Hang on, what is this? Sajid Javid, a Conservative chancellor, promising to spend like a drunken sailor, doubling the annual deficit to £55 billion by next April?
If you want to know why what Sajid Javid is proposing is quite sensible, relative to the challenges we face, let me introduce you to two new fashionable economic buzz words: “investor strike” and “reversal rate”.
If you want to know why his Labour counterpart John MacDonnell’s plan is very dangerous you must, by contrast, think from first principles.
Let us start with the buzz words. Investors, when it comes to Britain, are on strike. Private sector investment has gone off a cliff. There are almost no flotations happening on the stock market. Bank lending is flatlining and companies are actually saving money. They have a record 38% of GDP in cash on their balance sheets.
The lack of private sector investment comes in the wake of a similar shortfall in public sector investment. In order to balance the books, George Osborne slashed investment and we are still living with the consequences.
What is particularly peculiar about this investor strike is that it comes at a time of near-record low interest rates. Take a look at mortgage rates, for instance, or the 10-year gilt rate, currently 0.7%. These are rates even lower they were in William Gladstone’s time.
This leads us to the second buzz word. The reversal rate. This is the level below which a fall in interest rates becomes counter-productive. Banks can no longer lend profitably. Businesses and consumers, fearing the worst, hoard cash on deposit or under the bed, thereby driving interest rates down further.
Central banks, like the Bank of England, see economic growth come to a standstill and reach for the traditional lever of cutting interest rates to stimulate the economy, only to realise that will only make things worse. If monetary policy is exhausted, the only option is to reach for fiscal policy, in other words, tax and spend, the remit of the Treasury at the other end of town.
This is what Sajid Javid is proposing. He is intending to balance the current budget, on day-to-day-spending, but to borrow £60 billion a year to invest in infrastructure. Given the paucity of other opportunities, investors will be only too delighted to fund such much-needed stimulus. And if interest rates go up a tiny bit, so what? It will be a relief.

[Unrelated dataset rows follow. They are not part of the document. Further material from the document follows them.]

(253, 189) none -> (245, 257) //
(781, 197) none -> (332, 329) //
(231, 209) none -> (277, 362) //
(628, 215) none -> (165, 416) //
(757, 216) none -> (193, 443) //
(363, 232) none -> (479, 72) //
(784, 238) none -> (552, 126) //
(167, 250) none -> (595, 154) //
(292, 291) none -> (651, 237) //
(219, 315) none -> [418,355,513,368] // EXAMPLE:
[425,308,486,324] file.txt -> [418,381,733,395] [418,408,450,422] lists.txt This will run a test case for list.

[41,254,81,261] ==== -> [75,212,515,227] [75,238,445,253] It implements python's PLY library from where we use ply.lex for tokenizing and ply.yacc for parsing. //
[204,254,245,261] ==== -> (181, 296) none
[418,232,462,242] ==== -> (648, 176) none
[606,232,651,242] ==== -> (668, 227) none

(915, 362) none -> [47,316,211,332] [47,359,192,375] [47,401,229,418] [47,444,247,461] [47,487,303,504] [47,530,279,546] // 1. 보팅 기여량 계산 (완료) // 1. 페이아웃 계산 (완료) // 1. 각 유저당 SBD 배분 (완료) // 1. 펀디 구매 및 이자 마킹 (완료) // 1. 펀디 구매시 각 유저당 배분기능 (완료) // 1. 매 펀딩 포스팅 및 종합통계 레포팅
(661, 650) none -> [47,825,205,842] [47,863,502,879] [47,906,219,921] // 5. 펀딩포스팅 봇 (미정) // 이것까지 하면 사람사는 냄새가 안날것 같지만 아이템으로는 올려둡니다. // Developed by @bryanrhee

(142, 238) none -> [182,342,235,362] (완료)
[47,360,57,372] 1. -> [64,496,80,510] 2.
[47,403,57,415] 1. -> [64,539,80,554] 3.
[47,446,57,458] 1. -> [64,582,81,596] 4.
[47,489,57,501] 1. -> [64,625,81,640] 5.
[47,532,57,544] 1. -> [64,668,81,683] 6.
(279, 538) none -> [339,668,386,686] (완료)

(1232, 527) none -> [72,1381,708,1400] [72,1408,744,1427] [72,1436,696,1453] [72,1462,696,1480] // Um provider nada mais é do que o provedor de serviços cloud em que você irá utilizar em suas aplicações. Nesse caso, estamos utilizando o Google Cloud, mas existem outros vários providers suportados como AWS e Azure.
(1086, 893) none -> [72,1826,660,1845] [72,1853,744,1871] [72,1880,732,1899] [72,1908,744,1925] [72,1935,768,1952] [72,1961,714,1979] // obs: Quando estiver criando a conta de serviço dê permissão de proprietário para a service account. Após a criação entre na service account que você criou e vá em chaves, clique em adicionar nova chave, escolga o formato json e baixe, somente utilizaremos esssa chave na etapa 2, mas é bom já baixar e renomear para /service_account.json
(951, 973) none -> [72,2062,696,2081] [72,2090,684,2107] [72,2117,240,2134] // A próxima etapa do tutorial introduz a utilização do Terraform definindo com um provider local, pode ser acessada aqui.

No doubt there will be plenty to quibble about how Mr Javid would spend the money. I would personally prefer far greater focus on tax cuts, including the abominable stamp duty, and cutting the payday interest rate on student loans. Prepare, instead, for “investment” in public sector pensions. But with Britain near the bottom of the OECD league table for investment in recent years, his approach is surely a sensible one. Critically, it is also compatible with continuing as a commercial, market-based society where property and individual rights remain intact.